Required work →
Only the lines below between the one holding "[52,191,181,208] // Coming" and the one holding "(409, 288) none", inclusive, are to be reproduced word for word; the pictures are to be left out.
START Data
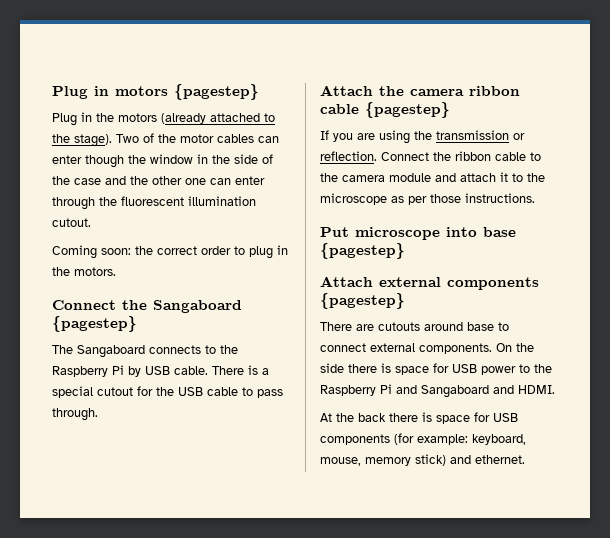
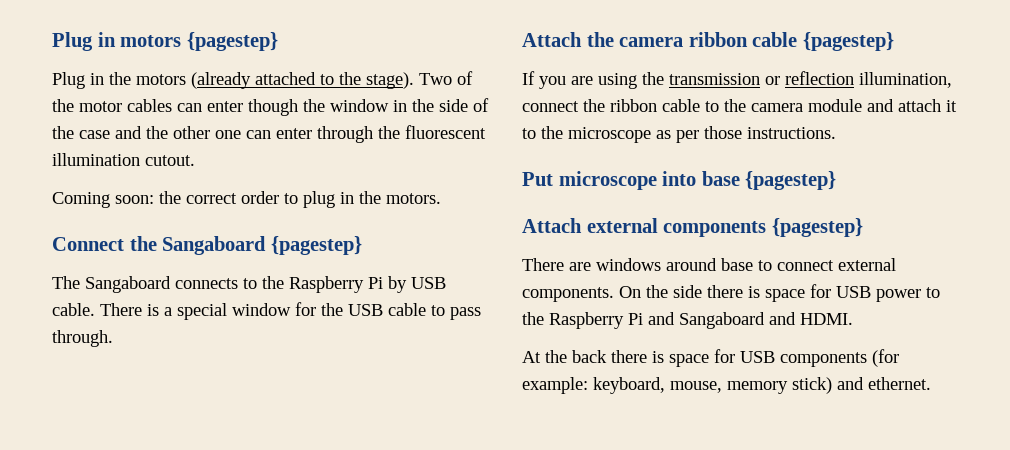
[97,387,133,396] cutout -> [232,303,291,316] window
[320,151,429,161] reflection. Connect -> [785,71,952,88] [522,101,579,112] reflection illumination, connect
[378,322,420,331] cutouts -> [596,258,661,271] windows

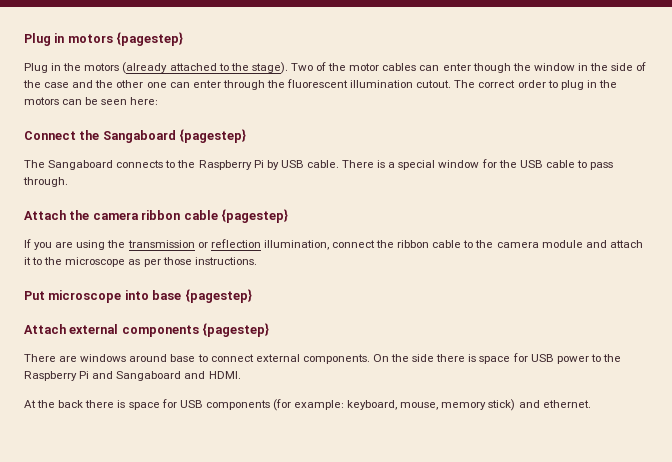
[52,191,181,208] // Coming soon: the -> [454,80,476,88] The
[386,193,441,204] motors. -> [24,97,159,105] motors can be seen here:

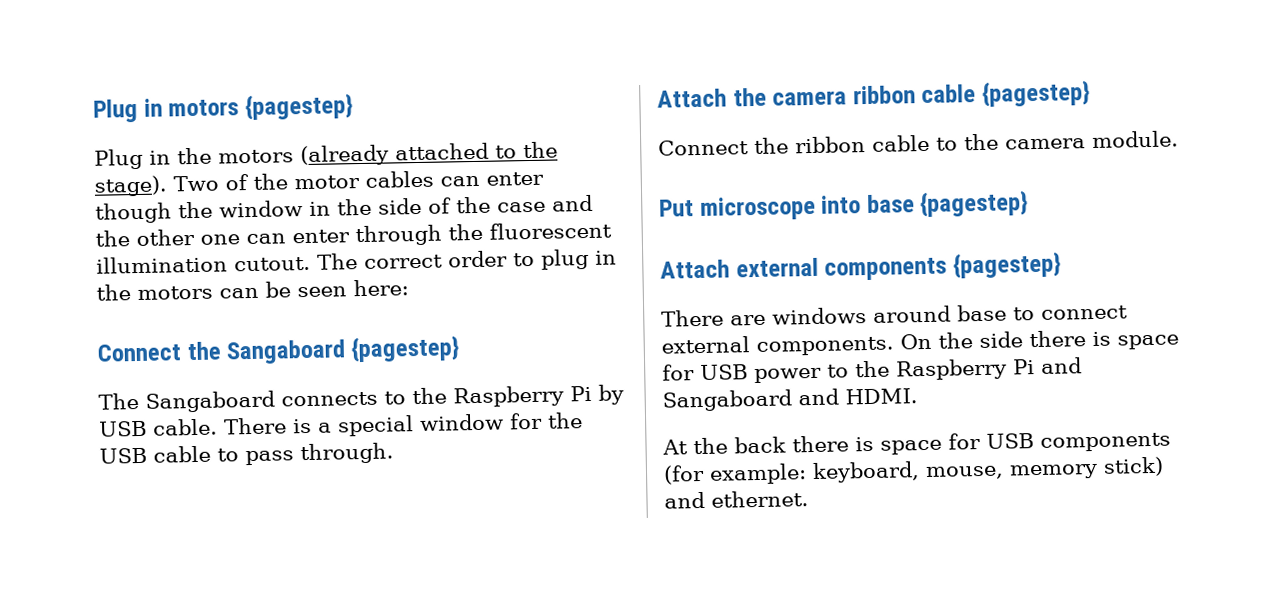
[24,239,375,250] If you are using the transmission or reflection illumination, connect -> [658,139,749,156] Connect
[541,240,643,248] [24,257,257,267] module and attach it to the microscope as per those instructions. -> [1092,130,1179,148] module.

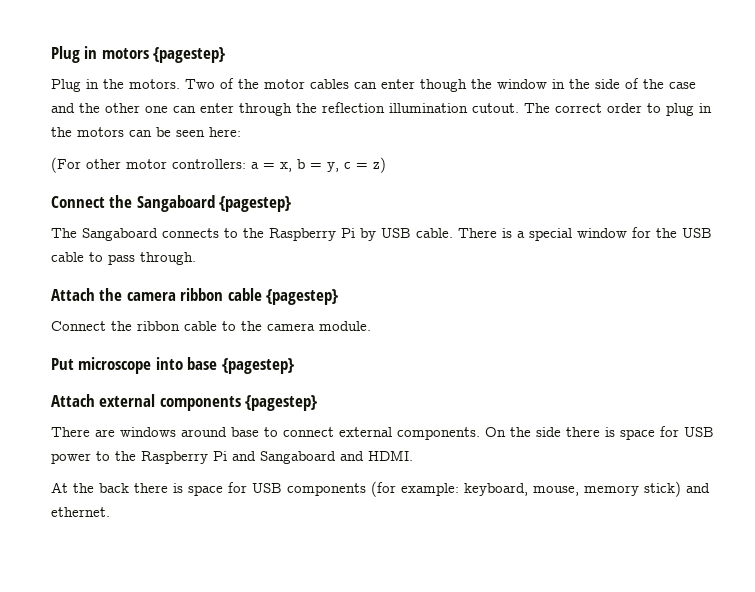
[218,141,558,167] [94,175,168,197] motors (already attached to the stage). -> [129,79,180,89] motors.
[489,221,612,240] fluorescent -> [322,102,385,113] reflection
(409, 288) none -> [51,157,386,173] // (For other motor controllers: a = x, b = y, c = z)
END Data
START Data
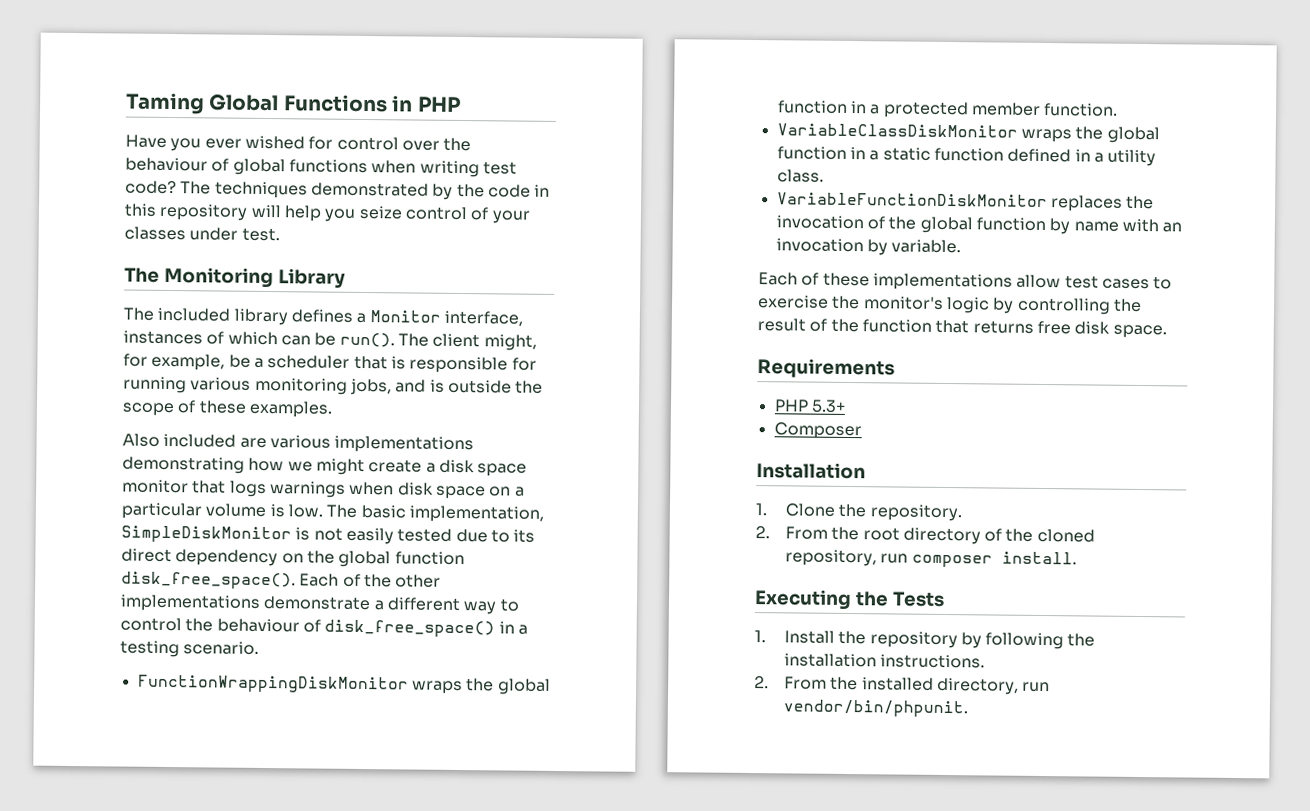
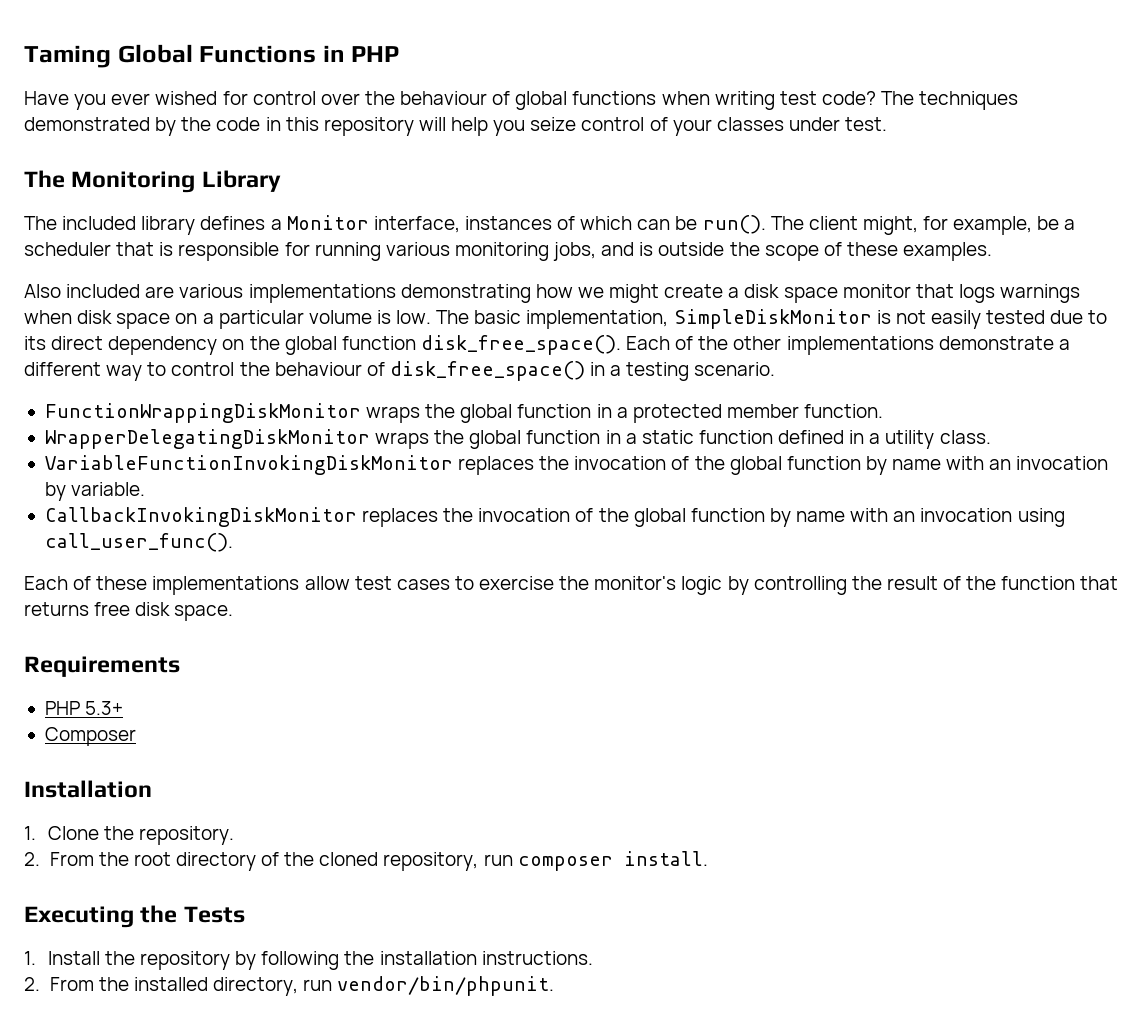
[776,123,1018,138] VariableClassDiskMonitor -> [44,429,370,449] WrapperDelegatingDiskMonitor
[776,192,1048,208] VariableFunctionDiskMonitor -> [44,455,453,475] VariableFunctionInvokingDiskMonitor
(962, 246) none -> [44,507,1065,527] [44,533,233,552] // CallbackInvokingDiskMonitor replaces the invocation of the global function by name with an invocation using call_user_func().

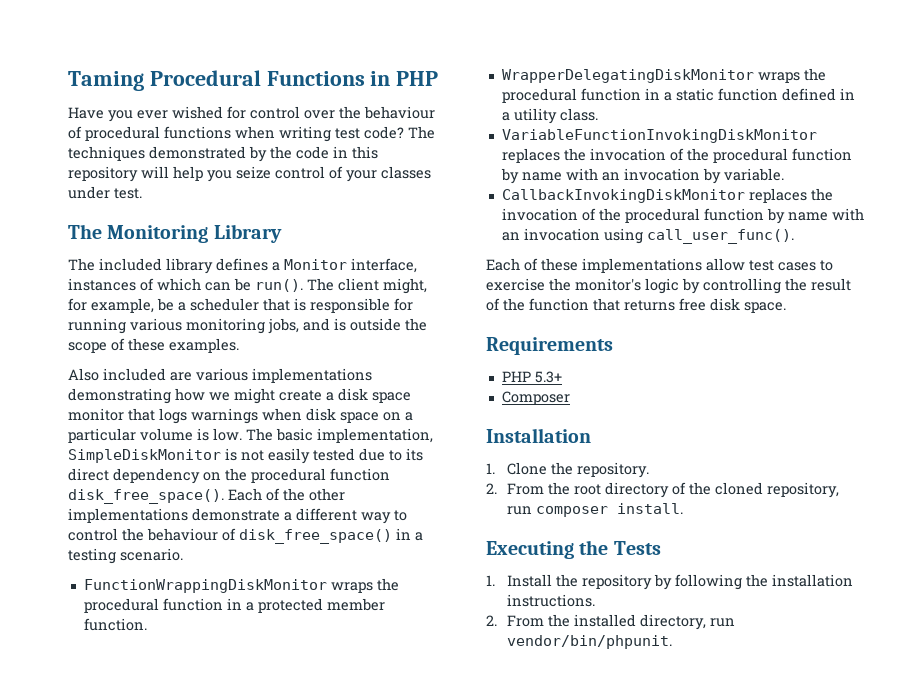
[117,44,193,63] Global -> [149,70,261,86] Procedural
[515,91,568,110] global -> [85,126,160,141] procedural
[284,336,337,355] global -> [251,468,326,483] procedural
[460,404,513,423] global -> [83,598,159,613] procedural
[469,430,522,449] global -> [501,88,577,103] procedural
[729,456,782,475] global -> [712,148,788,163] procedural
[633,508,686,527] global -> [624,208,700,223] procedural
END Data
Solved problem →
[52,191,181,208] // Coming soon: the -> [454,80,476,88] The
[386,193,441,204] motors. -> [24,97,159,105] motors can be seen here:

[24,239,375,250] If you are using the transmission or reflection illumination, connect -> [658,139,749,156] Connect
[541,240,643,248] [24,257,257,267] module and attach it to the microscope as per those instructions. -> [1092,130,1179,148] module.

[218,141,558,167] [94,175,168,197] motors (already attached to the stage). -> [129,79,180,89] motors.
[489,221,612,240] fluorescent -> [322,102,385,113] reflection
(409, 288) none -> [51,157,386,173] // (For other motor controllers: a = x, b = y, c = z)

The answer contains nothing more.